Assigned task - In the records below, find the line containing "position:absolute;left:17px;white-space:nowrap;font-size:20px;" and the line containing "position:absolute;background:#0ea5e9;border:2px solid #1a1a1a;". Give again exactly those lines and every line between them, omitting the pictures.

The input -

↓↓↓

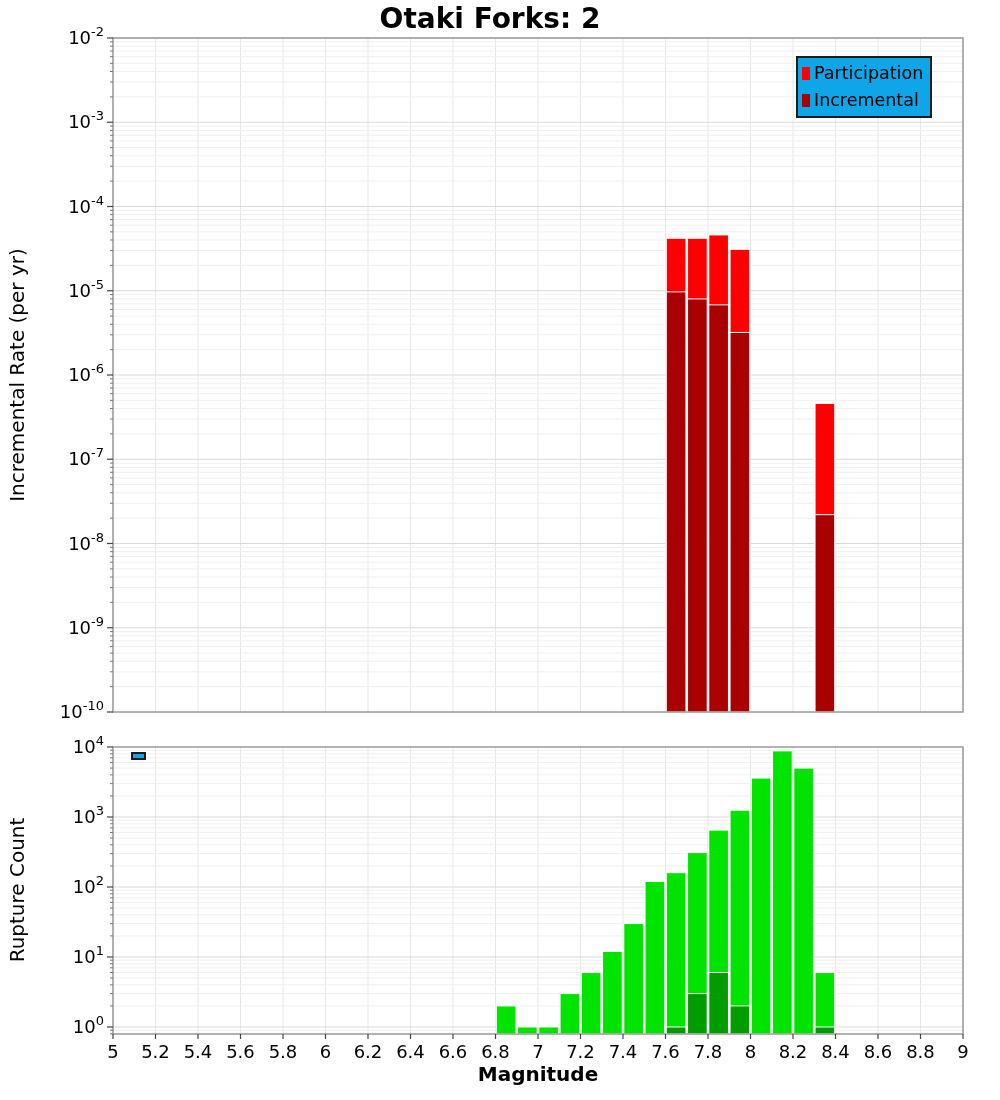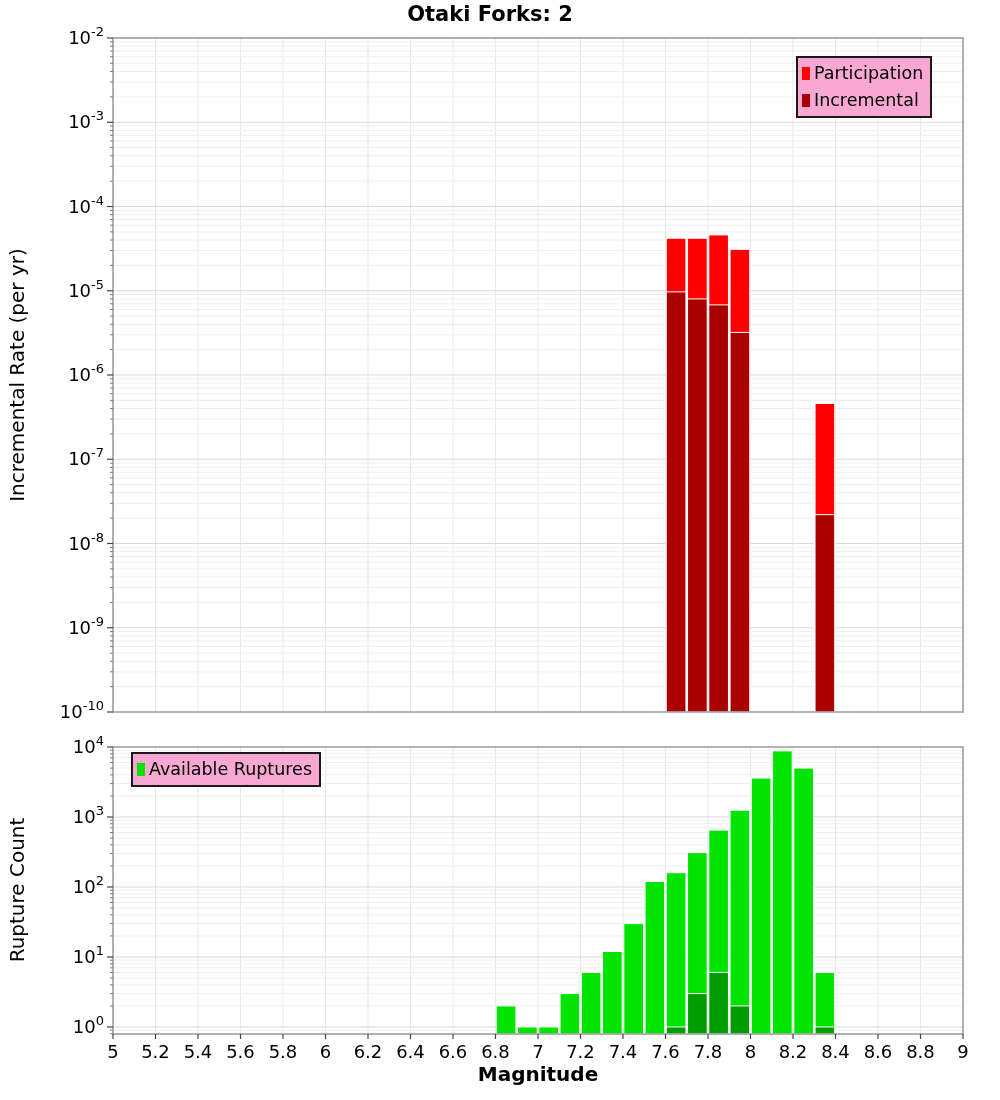--- a/index.html
+++ b/index.html
@@ -10,7 +10,7 @@
   }
   .title{
     position:absolute;left:0;top:2px;width:980px;text-align:center;
-    font-size:21px;font-weight:bold;
+    font-size:28px;font-weight:bold;
   }
   .ylabel{
     position:absolute;left:17px;white-space:nowrap;font-size:20px;

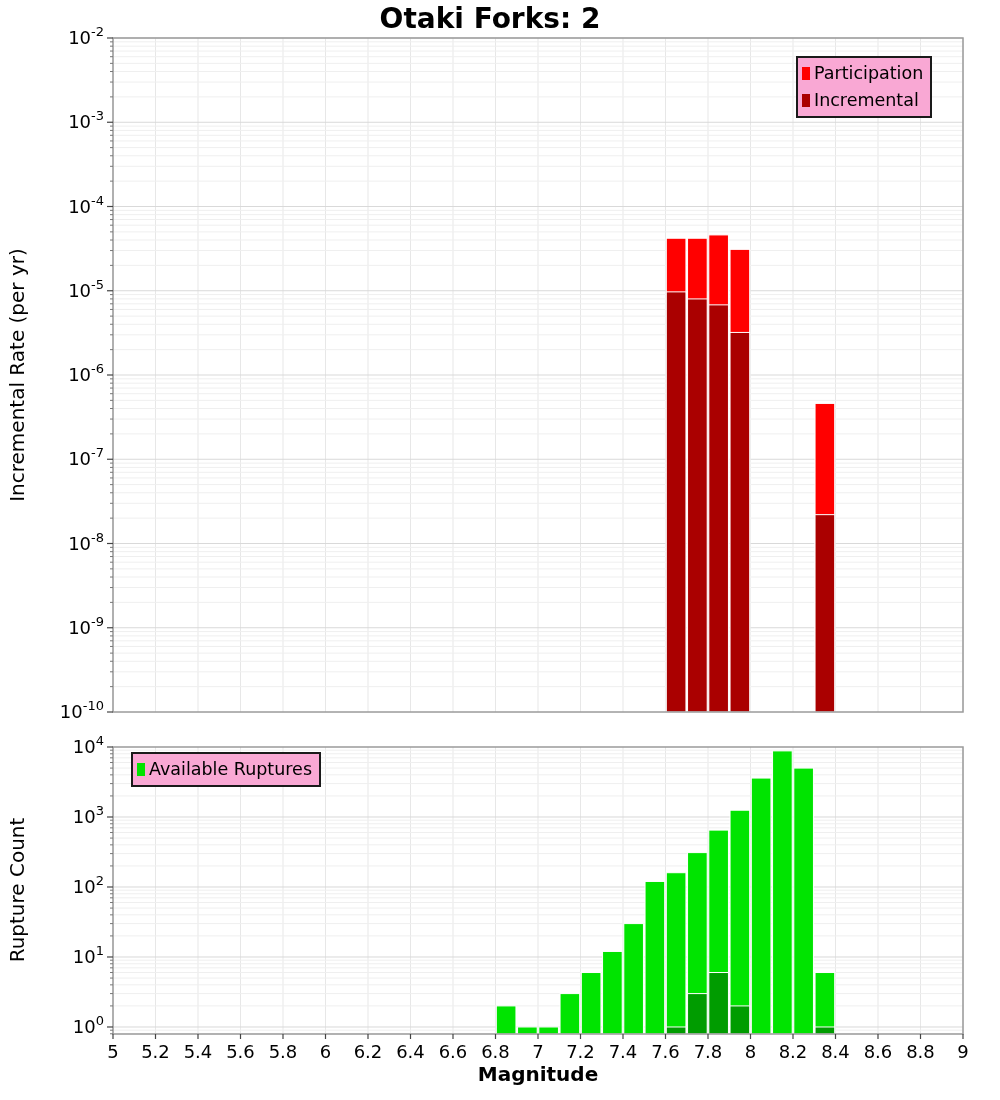--- a/index.html
+++ b/index.html
@@ -25,7 +25,7 @@
   }
   svg{position:absolute;left:0;top:0;}
   .legend{
-    position:absolute;background:#f9a8d4;border:2px solid #1a1a1a;
+    position:absolute;background:#0ea5e9;border:2px solid #1a1a1a;
     padding:2px 7px 2px 4px;z-index:2;font-size:17.5px;
   }
   .legend-top{left:796px;top:56px;}

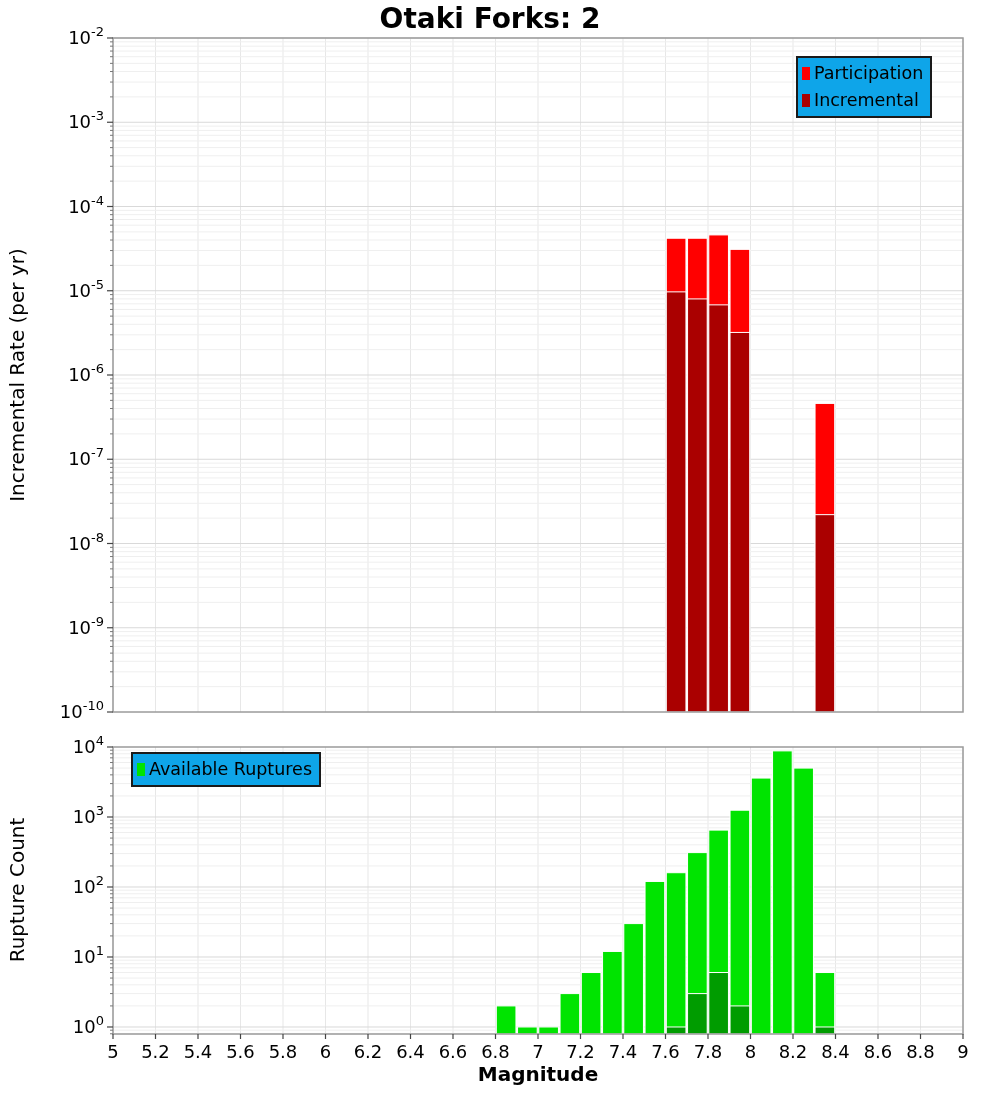--- a/index.html
+++ b/index.html
@@ -412,10 +412,6 @@
 </div>
 
 <div class="legend legend-bottom">
-  <div class="row">
-    <span class="sw" style="background: rgb(0, 228, 0);"></span>
-    <span>Available Ruptures</span>
-  </div>
 </div>
 
 </body></html>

↑↑↑

Solution to the problem -
     position:absolute;left:17px;white-space:nowrap;font-size:20px;

--- a/index.html
+++ b/index.html
@@ -25,7 +25,7 @@
   }
   svg{position:absolute;left:0;top:0;}
   .legend{
-    position:absolute;background:#f9a8d4;border:2px solid #1a1a1a;
+    position:absolute;background:#0ea5e9;border:2px solid #1a1a1a;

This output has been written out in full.